Love/Hate

Blackout In The Red Room (1990)

Ein gutes Jahrzehnt lang waren Love/Hate eine der unangepasstesten Bands Amerikas, ehe sie Mitte der Neunziger schließlich doch von ihrem Weg abkamen. Ihre ersten beiden Alben kann ihnen niemand mehr nehmen.

TEXT: DANIEL BÖHM

Als Kalifornien am 1. Juni 1992 erwacht und das Frühstücksfernsehen einschaltet, staunt es nicht schlecht: Ein offenbar Geisteskranker hatte sich in Jesus-Pose an das Y des  berühmten Hollywood-Schriftzugs in den Hügeln der Filmmetropole ketten lassen und Medien wie Polizei in helle Aufregung versetzt.
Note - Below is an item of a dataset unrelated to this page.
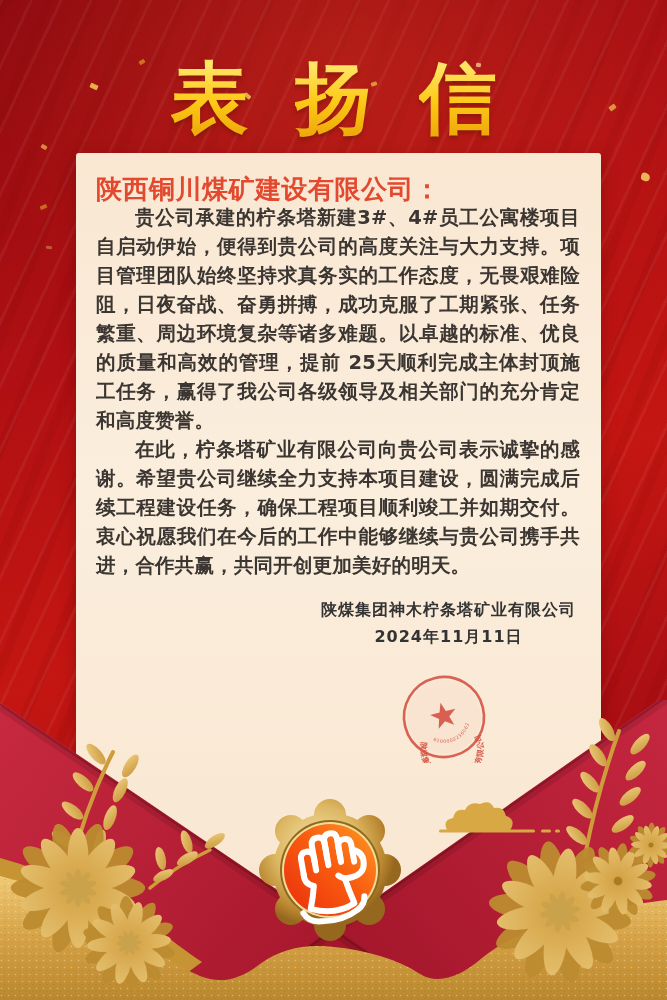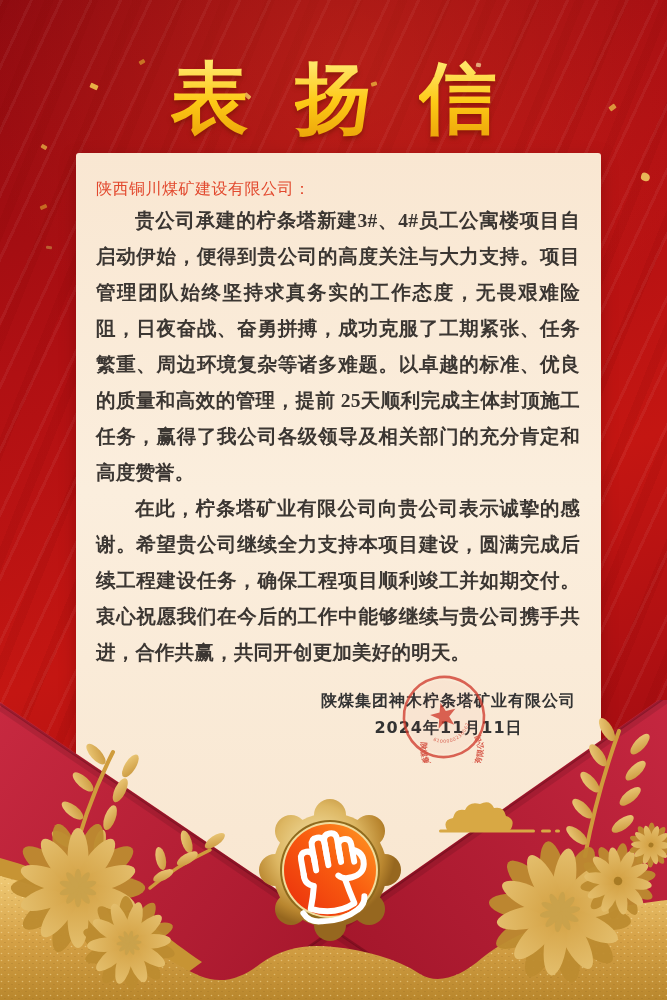"陕西铜川煤矿建设有限公司：" .salutation { font-size: 16px -> 26px; font-weight: 400 -> 700 }
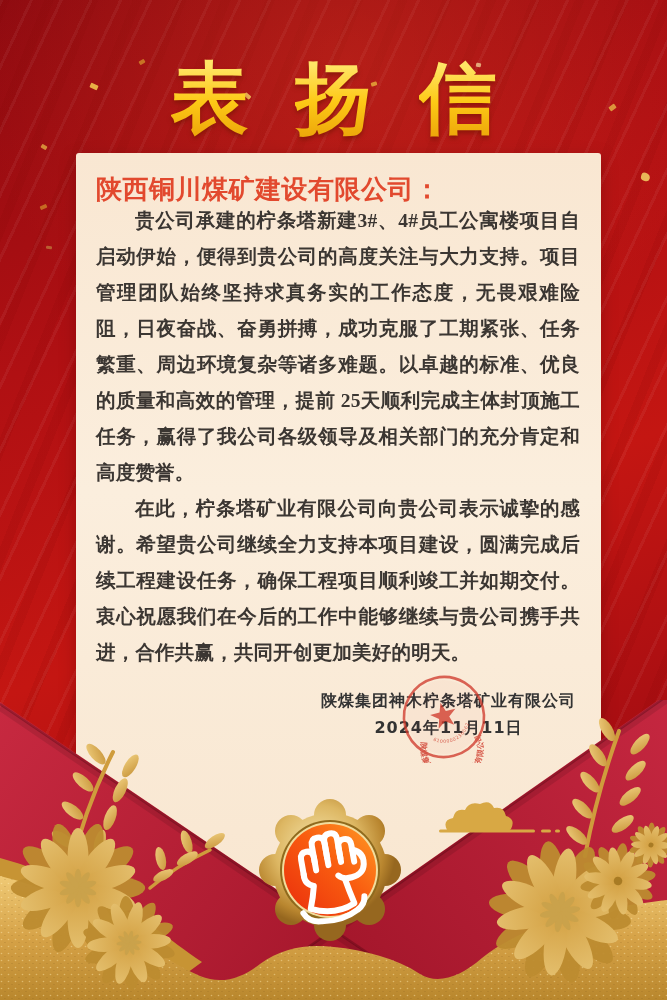"贵公司承建的柠条塔新建3#、4#员工公寓楼项目自启动伊始，便得到贵公司的高度关注" .para { font-family: Liberation Serif, serif -> none; line-height: 36px -> 29px }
Es dauert eine ganze Weile, bis sich herausstellt, dass es sich bei dieser legendären Nummer um einen PR-Gag von Jizzy Pearl handelt, der auf Wasted In America aufmerksam machen sollte, das zweite Album seiner Band Love/Hate. Karrierefördernd war der Kreuzigungsaufwand nicht — tatsächlich brachte der Sänger seine Plattenfirma damit so sehr gegen sich auf, dass sie ihn kurzerhand rauswarf.



Dabei hätte die Musik von Love/Hate alles gehabt, um genug Aufmerksamkeit auf sich zu lenken. Schon früh hatte die 1984 als Data Clan gegründete Truppe zu einem unkonventionellen Sound gefunden, der rohen und extrem energetischen Street-Rock genauso in sich trug wie latente Anleihen an The Cult (Love), Aerosmith und vor allem an die abgedrehten Alternative-Pioniere Jane's Addiction.

Das an beißender Gesellschaftskritik nicht sparende Wasted In America (1992) geriet noch um einiges subtiler als der Erstling Blackout In The Red Room, dessen Musik den Vorhang zu einer Freakshow hochzieht, bei der ein Sänger über die Bühne tobt, der wie eine Mischung aus Teslas Jeff Keith, Axl Rose und Dave Mustaine raspelt und den Weg freiboxt für unerschrockene Funk-Grooves.

Das Titellied, ›She's An Angel‹ (in einer Frühfassung bereits 1988 im Film Nightmare On Elm Street 4 untergebracht) und ›Mary Jane‹ sind Perlen unter vielen.